» INPUT DATA:
★ ★ ★ ★ ★

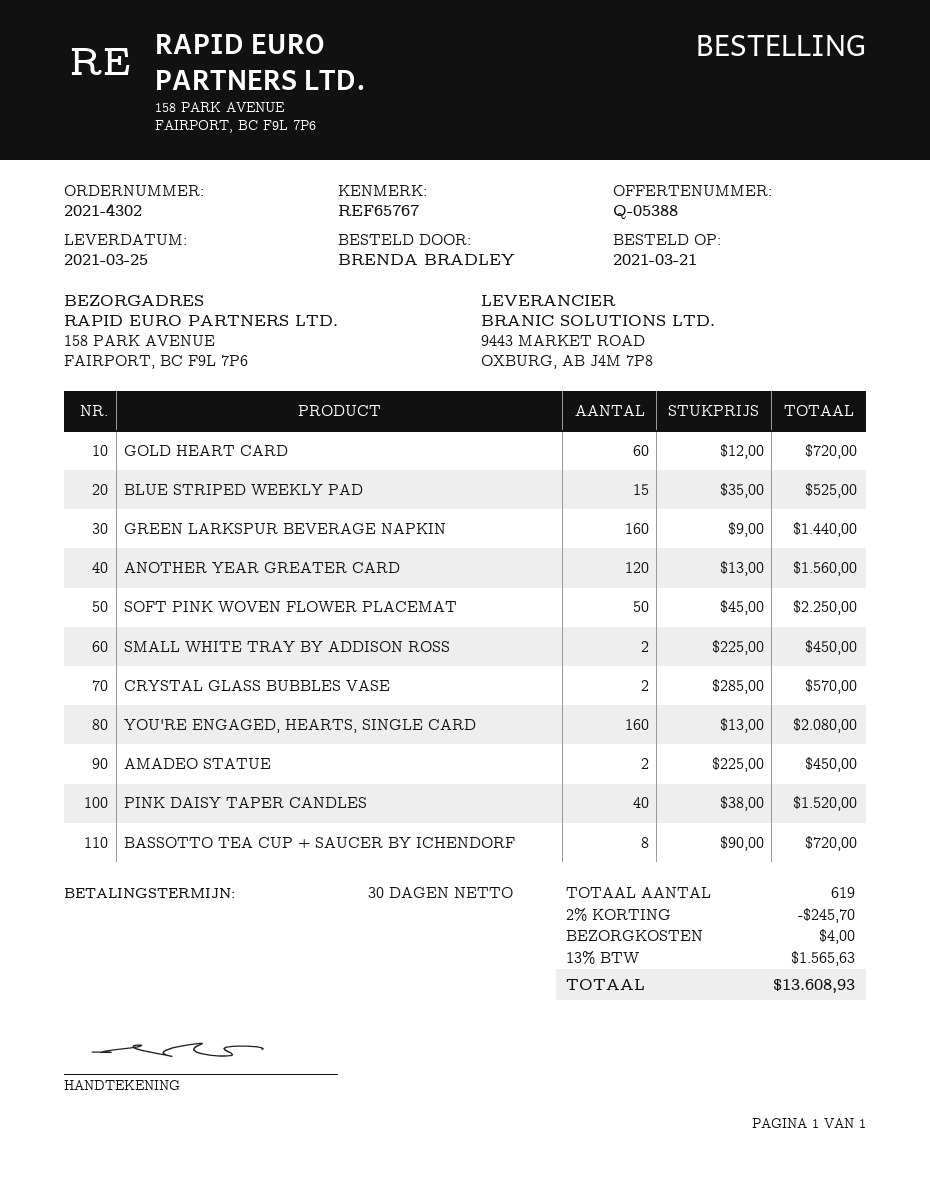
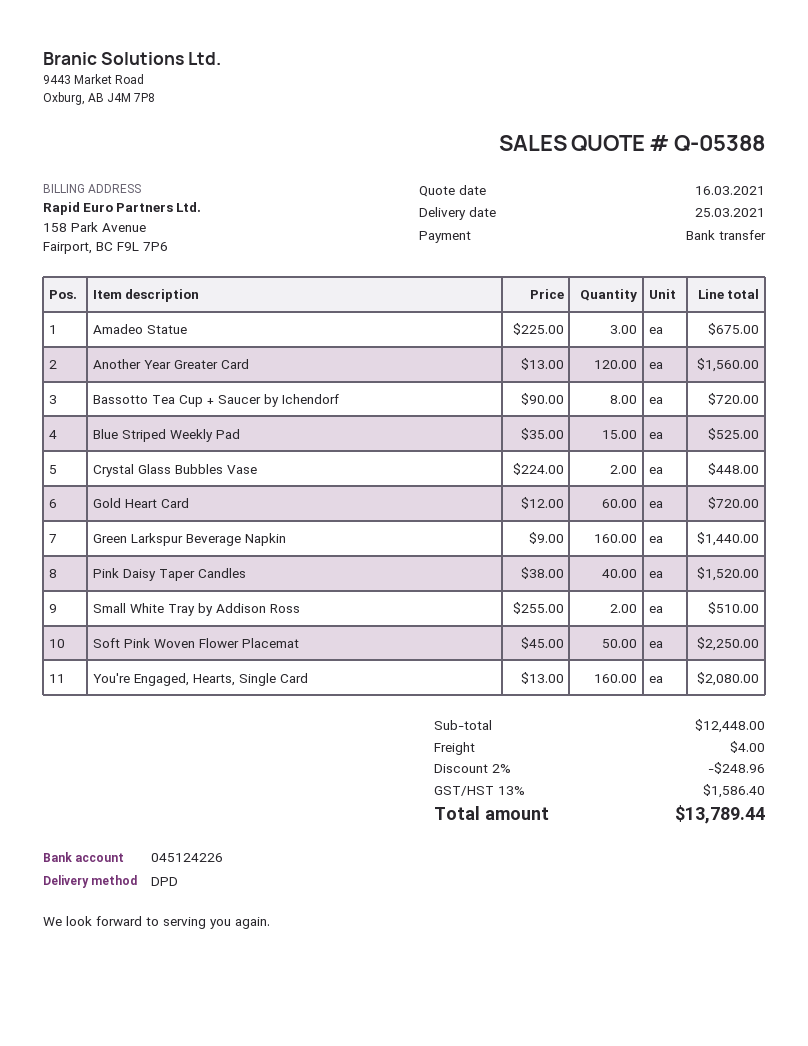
SMALL WHITE TRAY BY ADDISON ROSS: 2 x 225.00 = 450.00 -> 2 x 255.00 = 510.00
CRYSTAL GLASS BUBBLES VASE: 2 x 285.00 = 570.00 -> 2 x 224.00 = 448.00
AMADEO STATUE: 2 x 225.00 = 450.00 -> 3 x 225.00 = 675.00
discount: 2% = 245.70 -> 2% = 248.96
tax: 13% = 1565.63 -> 13% = 1586.40
total: 13608.93 -> 13789.44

★ ★ ★ ★ ★

» ACTIVITY:
Transcribe the records verbatim, excluding pictures.

» WRITTEN REPLY:
SMALL WHITE TRAY BY ADDISON ROSS: 2 x 225.00 = 450.00 -> 2 x 255.00 = 510.00
CRYSTAL GLASS BUBBLES VASE: 2 x 285.00 = 570.00 -> 2 x 224.00 = 448.00
AMADEO STATUE: 2 x 225.00 = 450.00 -> 3 x 225.00 = 675.00
discount: 2% = 245.70 -> 2% = 248.96
tax: 13% = 1565.63 -> 13% = 1586.40
total: 13608.93 -> 13789.44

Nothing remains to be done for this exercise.